Eleftheria’s project takes on one of the CLTK’s primary development paths, extending the core tools to a new language and/or language group. Her project will be the first substantial introduction of resources for Germanic languages in the project, a welcome addition.
Andrew’s project moves in a similar direction, but with a different focus. The incorporation of cuneiform languages in the CLTK is a clear desideratum. This project not only needs to extend and develop existing corpora, resources, and tools but needs to rethink how these tools work at a basic level with consideration of encoding and multiple transliteration schemes, among other things. A challenge to be sure, but an opportunity to open up future development for other pictographic/iconographic text systems.
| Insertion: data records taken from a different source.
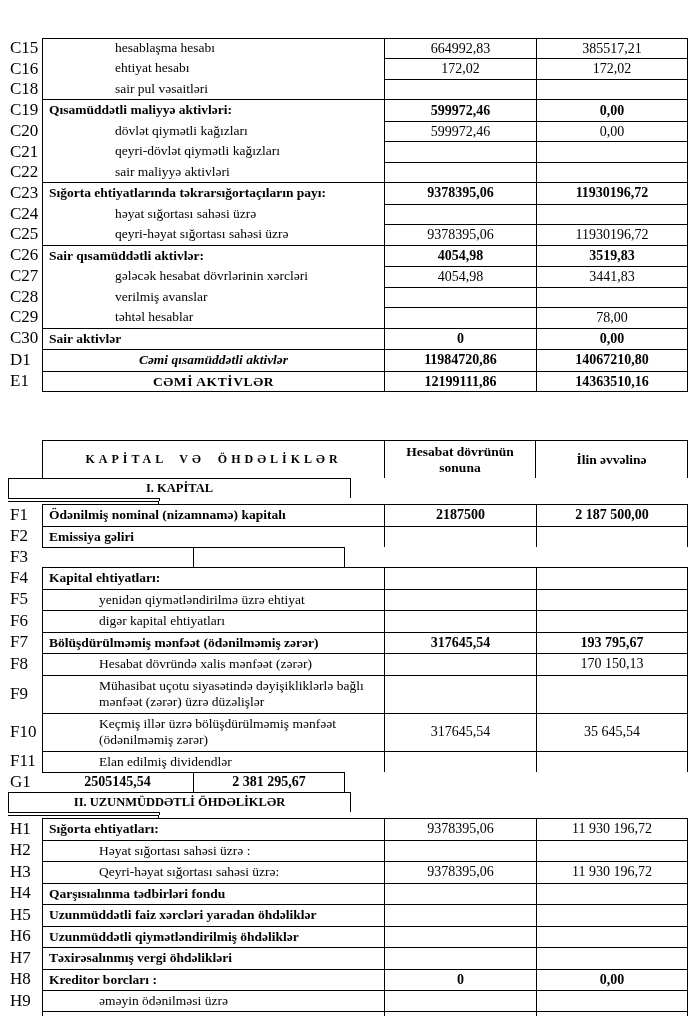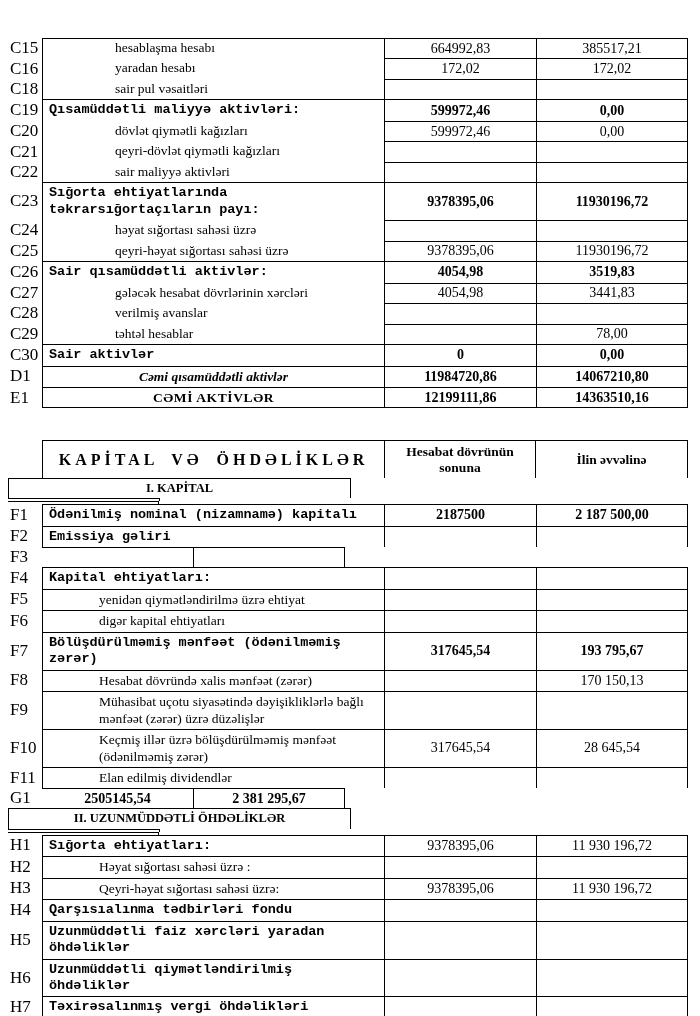--- a/index.html
+++ b/index.html
@@ -60,7 +60,7 @@
 
       <div class="row sub">
         <div class="code">C16</div>
-        <div class="lbl">yaradan hesabı</div>
+        <div class="lbl">ehtiyat hesabı</div>
         <div class="v v1">172,02</div>
         <div class="v v2">172,02</div>
       </div>

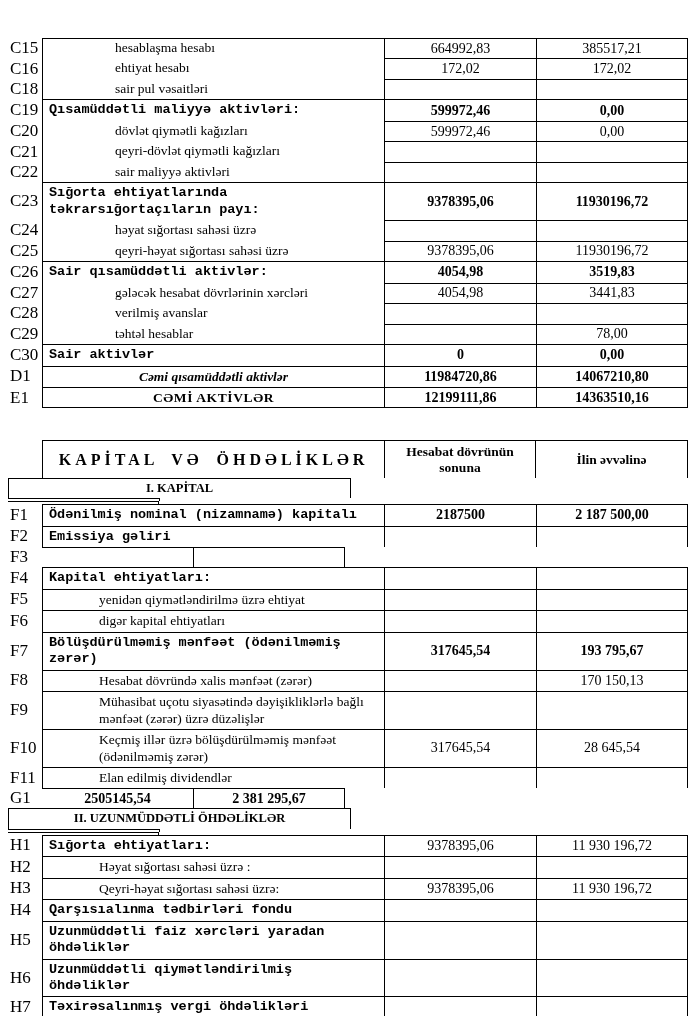--- a/index.html
+++ b/index.html
@@ -32,7 +32,7 @@
   
   .sub .lbl { padding-left:72px; }
   #capital .sub .lbl { padding-left:56px; }
-  .head .lbl  { font-weight:bold;font-family:Liberation Mono, monospace; }
+  .head .lbl  { font-weight:bold; }
   .total .lbl { font-weight:bold; font-style:italic; justify-content:center; }
   .grand .lbl { font-weight:bold; justify-content:center; letter-spacing:0.6px; }
   .section { min-height:18px;flex-direction:column; }

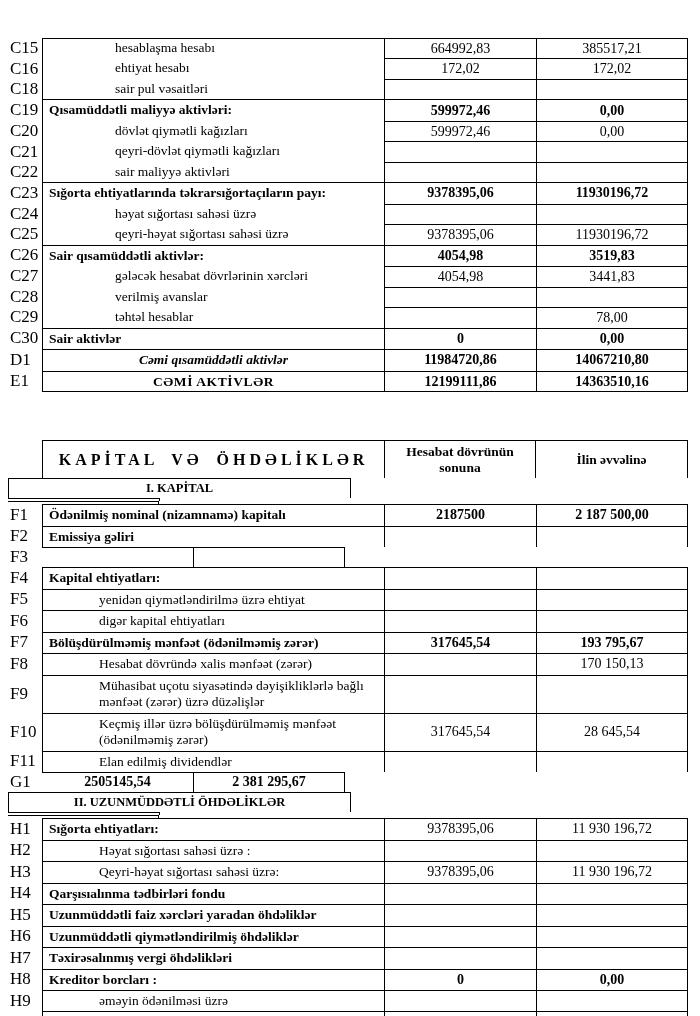--- a/index.html
+++ b/index.html
@@ -41,7 +41,7 @@
   .tall { min-height:38px; }
 
   .hdr { min-height:38px; }
-  .hdr .lbl { font-weight:bold; justify-content:center; letter-spacing:4px; word-spacing:6px; font-size:16px; }
+  .hdr .lbl { font-weight:bold; justify-content:center; letter-spacing:4px; word-spacing:6px; font-size:12px; }
   .hdr .v   { font-weight:bold; font-size:13.5px; }
 </style>
 </head>

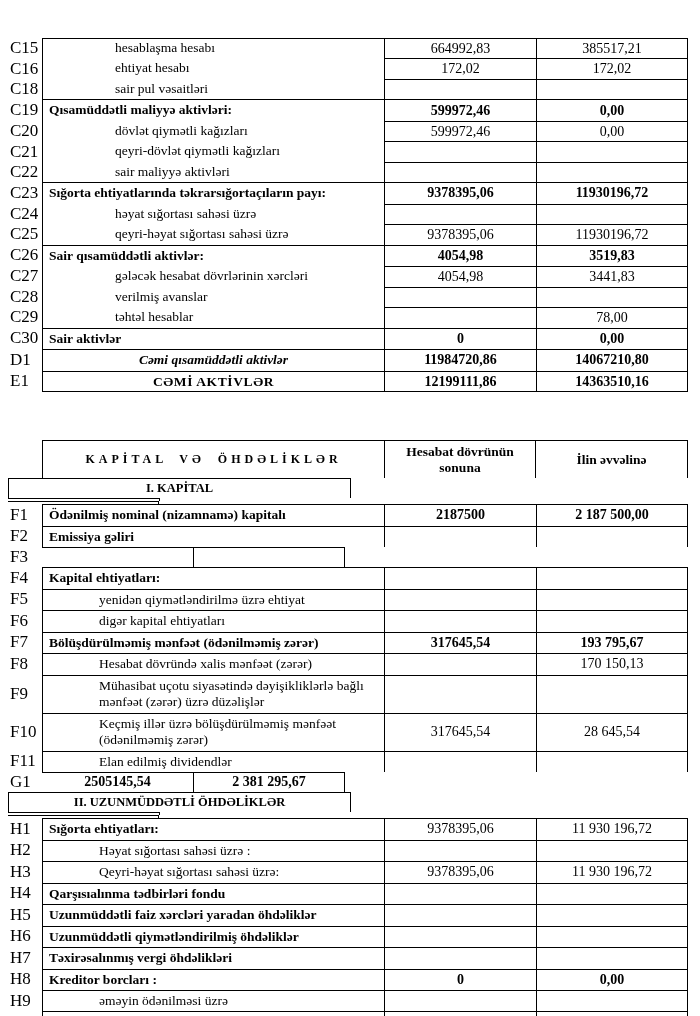--- a/index.html
+++ b/index.html
@@ -254,7 +254,7 @@
           <div class="code">F10</div>
           <div class="lbl">Keçmiş illər üzrə bölüşdürülməmiş mənfəət (ödənilməmiş zərər)</div>
           <div class="v v1">317645,54</div>
-          <div class="v v2">28 645,54</div>
+          <div class="v v2">35 645,54</div>
         </div>
 
         <div class="row sub">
James’s project capitalizes on an emerging priority among CLTK developers and contributors – the use of the project as the basis for cutting-edge research in natural language processing for historical languages. He will develop the CLTK’s ML models and datasets for the discovery of intra-language synonyms and inter-language translations. Another clear benefit of James’s work will be that by formalizing model production for Latin and Greek, he will also provide a path forward for the development of similar resources for other CLTK languages.
Congratulations again to this year’s CLTK Summer of Code participants. To the participants: the organizers and mentors can’t wait to start working with you on taking your projects from proposal to working code to commits to the codebase. To our development community: look forward to upcoming blog posts from each of the participants with more detailed introductions. And to everyone whose project was not selected this year, we want to acknowledge your hard work on the proposals and encourage you to try again next year. The simple fact is that there are more great ideas for NLP work on historical languages than GSoC spots. We look forward to seeing how your work develops going forward and encourage you to submit again next year.